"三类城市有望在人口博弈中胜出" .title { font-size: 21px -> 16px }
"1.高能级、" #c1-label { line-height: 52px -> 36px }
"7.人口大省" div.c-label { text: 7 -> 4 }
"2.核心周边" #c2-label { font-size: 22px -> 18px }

==

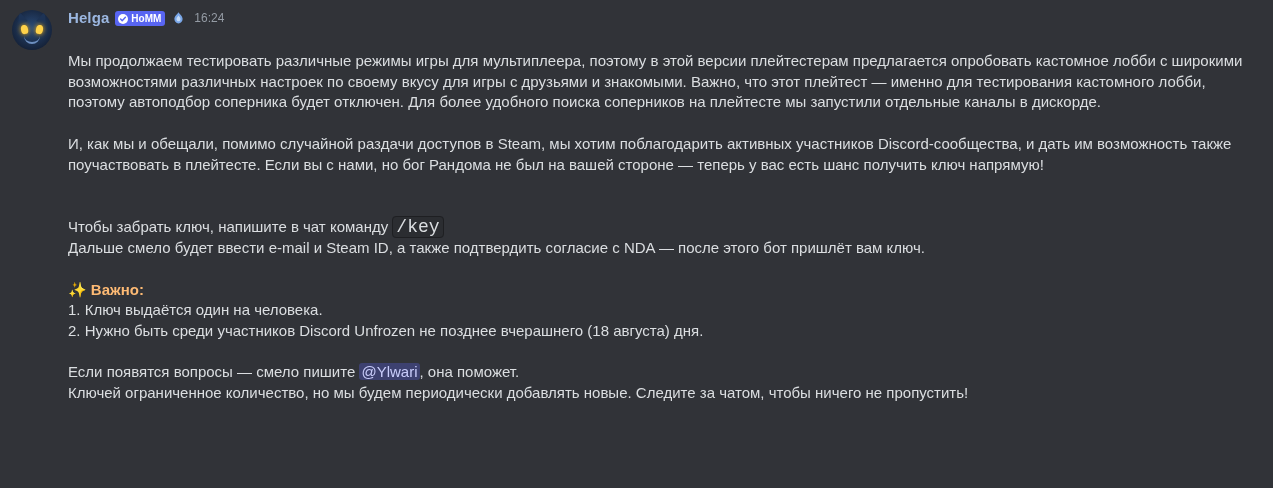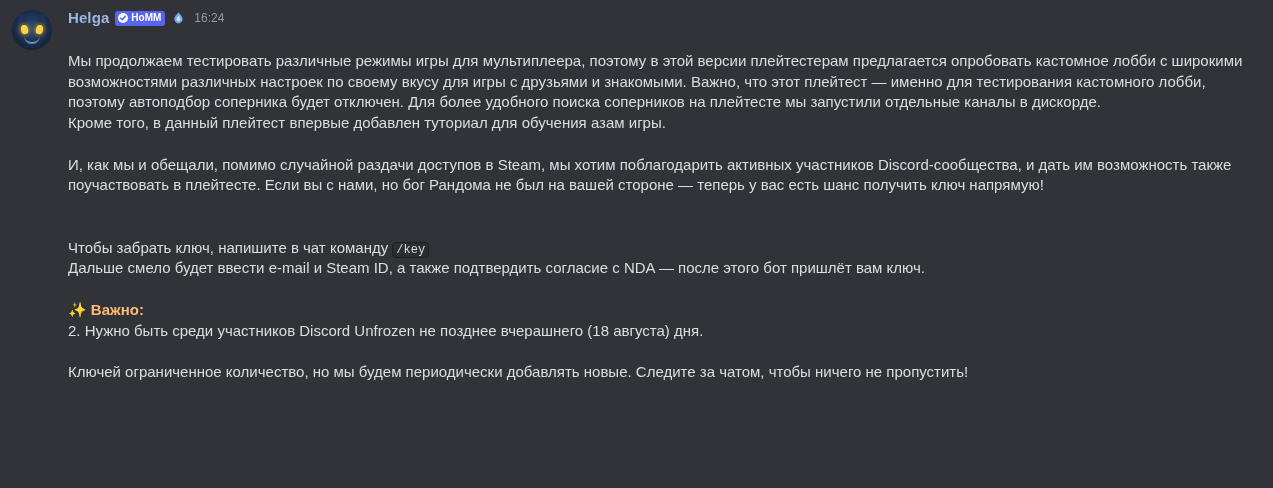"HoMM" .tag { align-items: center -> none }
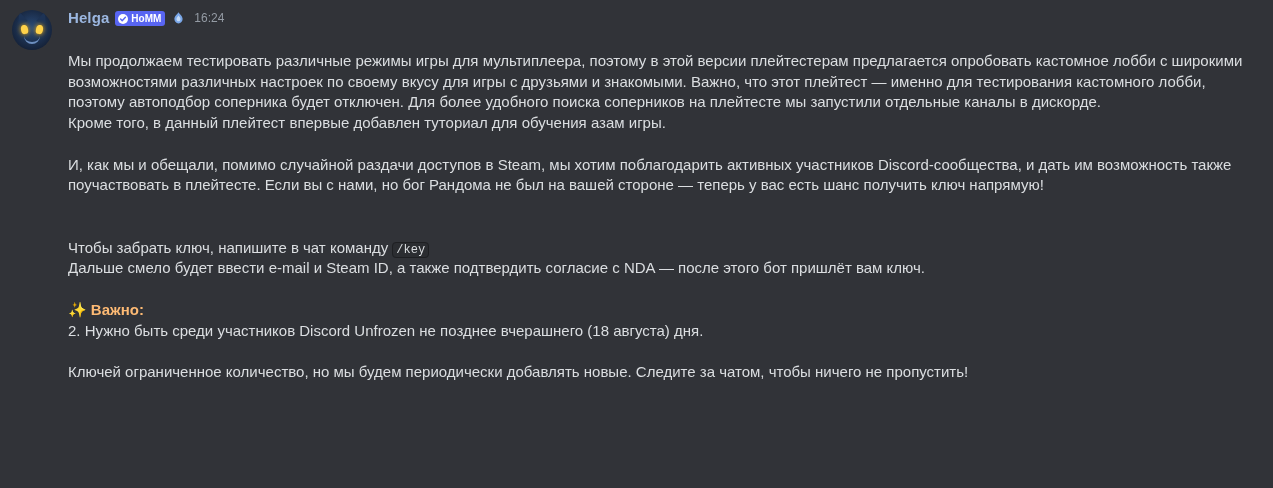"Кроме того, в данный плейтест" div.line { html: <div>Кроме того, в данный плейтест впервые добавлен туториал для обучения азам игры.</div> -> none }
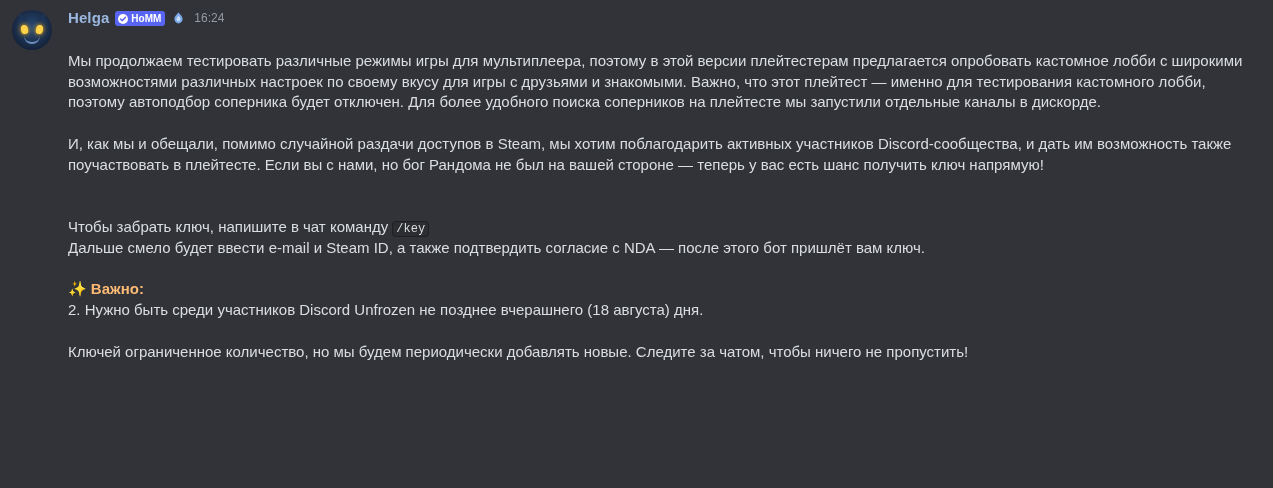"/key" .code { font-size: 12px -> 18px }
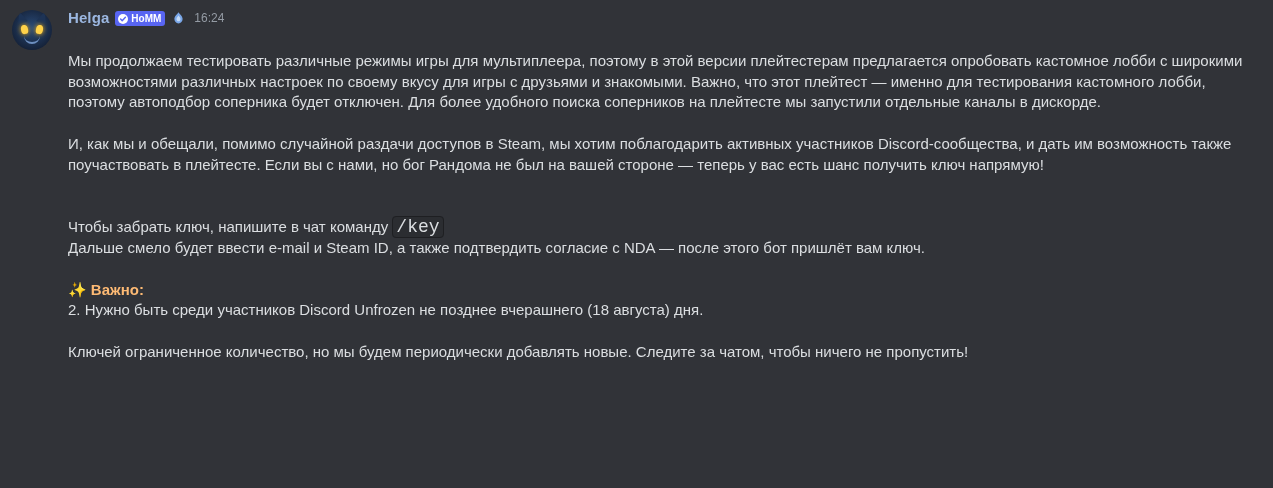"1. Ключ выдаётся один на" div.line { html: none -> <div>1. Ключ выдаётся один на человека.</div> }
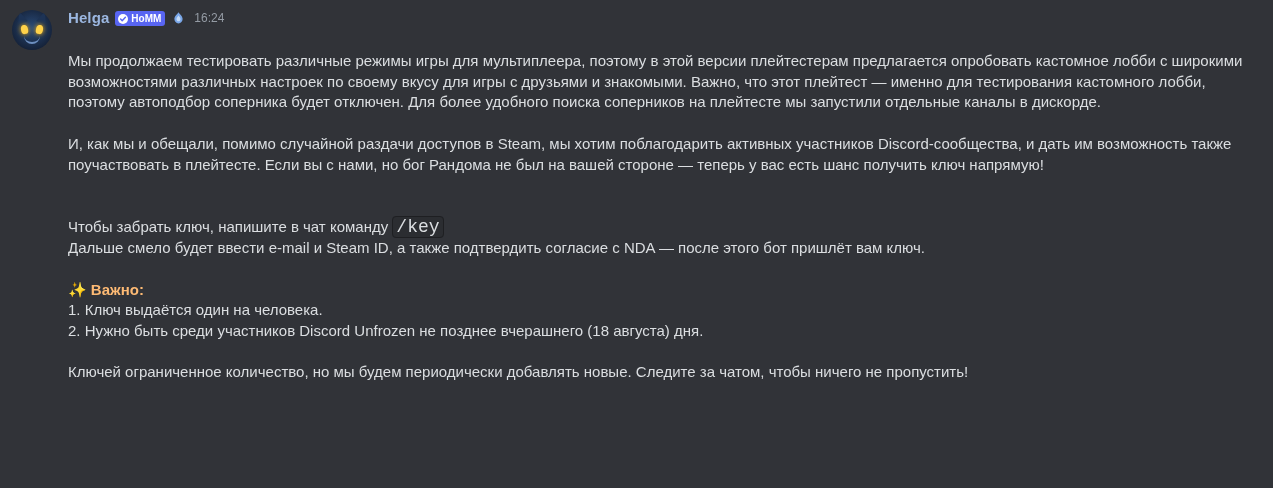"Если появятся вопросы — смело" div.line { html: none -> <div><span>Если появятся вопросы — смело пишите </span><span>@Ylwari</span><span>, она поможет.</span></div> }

:: DIRECTIONS FOR THIS TASK ::
To complete this exercise, transcribe exactly the lines above from the one that holds "font-size: 12px ->" through the one that holds "none -> <div><span>Если". Pictures stay out.

:: RESULT OF THIS EXERCISE ::
"/key" .code { font-size: 12px -> 18px }
"1. Ключ выдаётся один на" div.line { html: none -> <div>1. Ключ выдаётся один на человека.</div> }
"Если появятся вопросы — смело" div.line { html: none -> <div><span>Если появятся вопросы — смело пишите </span><span>@Ylwari</span><span>, она поможет.</span></div> }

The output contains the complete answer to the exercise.